* **Task statement**
Output all entries verbatim. Skip pictures.

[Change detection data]

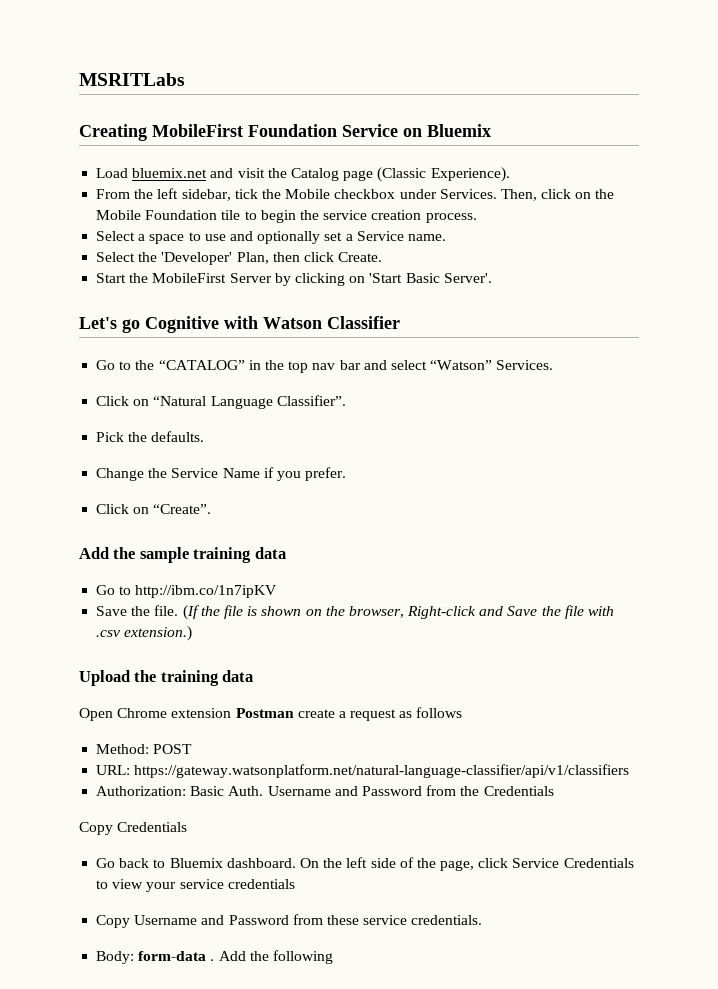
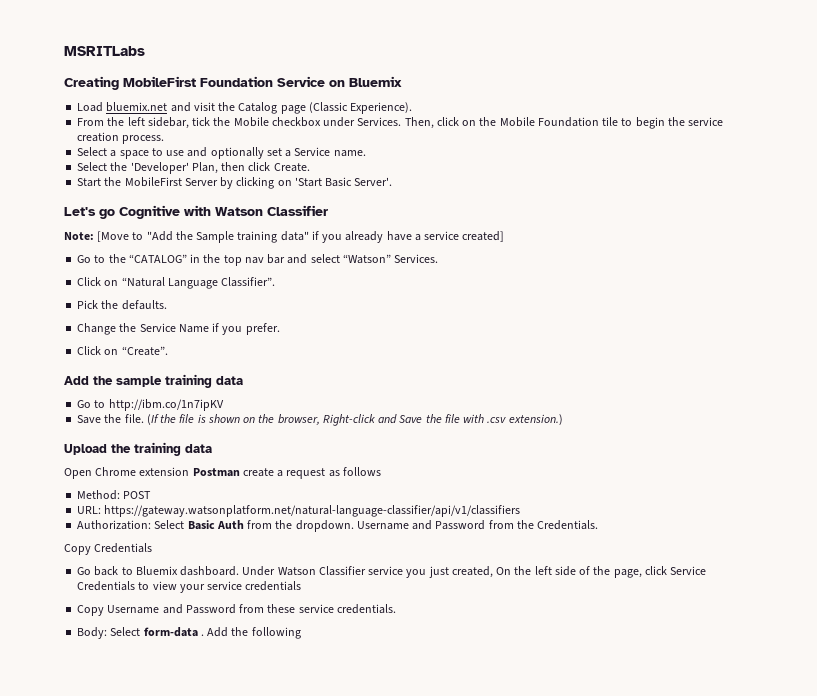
(400, 322) none -> [64,231,505,243] // Note: [Move to "Add the Sample training data" if you already have a service created]
[190,786,264,796] Basic Auth. -> [154,520,354,532] Select Basic Auth from the dropdown.
[483,786,554,796] Credentials -> [537,520,599,530] Credentials.
(296, 863) none -> [242,566,493,578] Under Watson Classifier service you just created,
(135, 957) none -> [110,627,141,636] Select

* **Result below**
(400, 322) none -> [64,231,505,243] // Note: [Move to "Add the Sample training data" if you already have a service created]
[190,786,264,796] Basic Auth. -> [154,520,354,532] Select Basic Auth from the dropdown.
[483,786,554,796] Credentials -> [537,520,599,530] Credentials.
(296, 863) none -> [242,566,493,578] Under Watson Classifier service you just created,
(135, 957) none -> [110,627,141,636] Select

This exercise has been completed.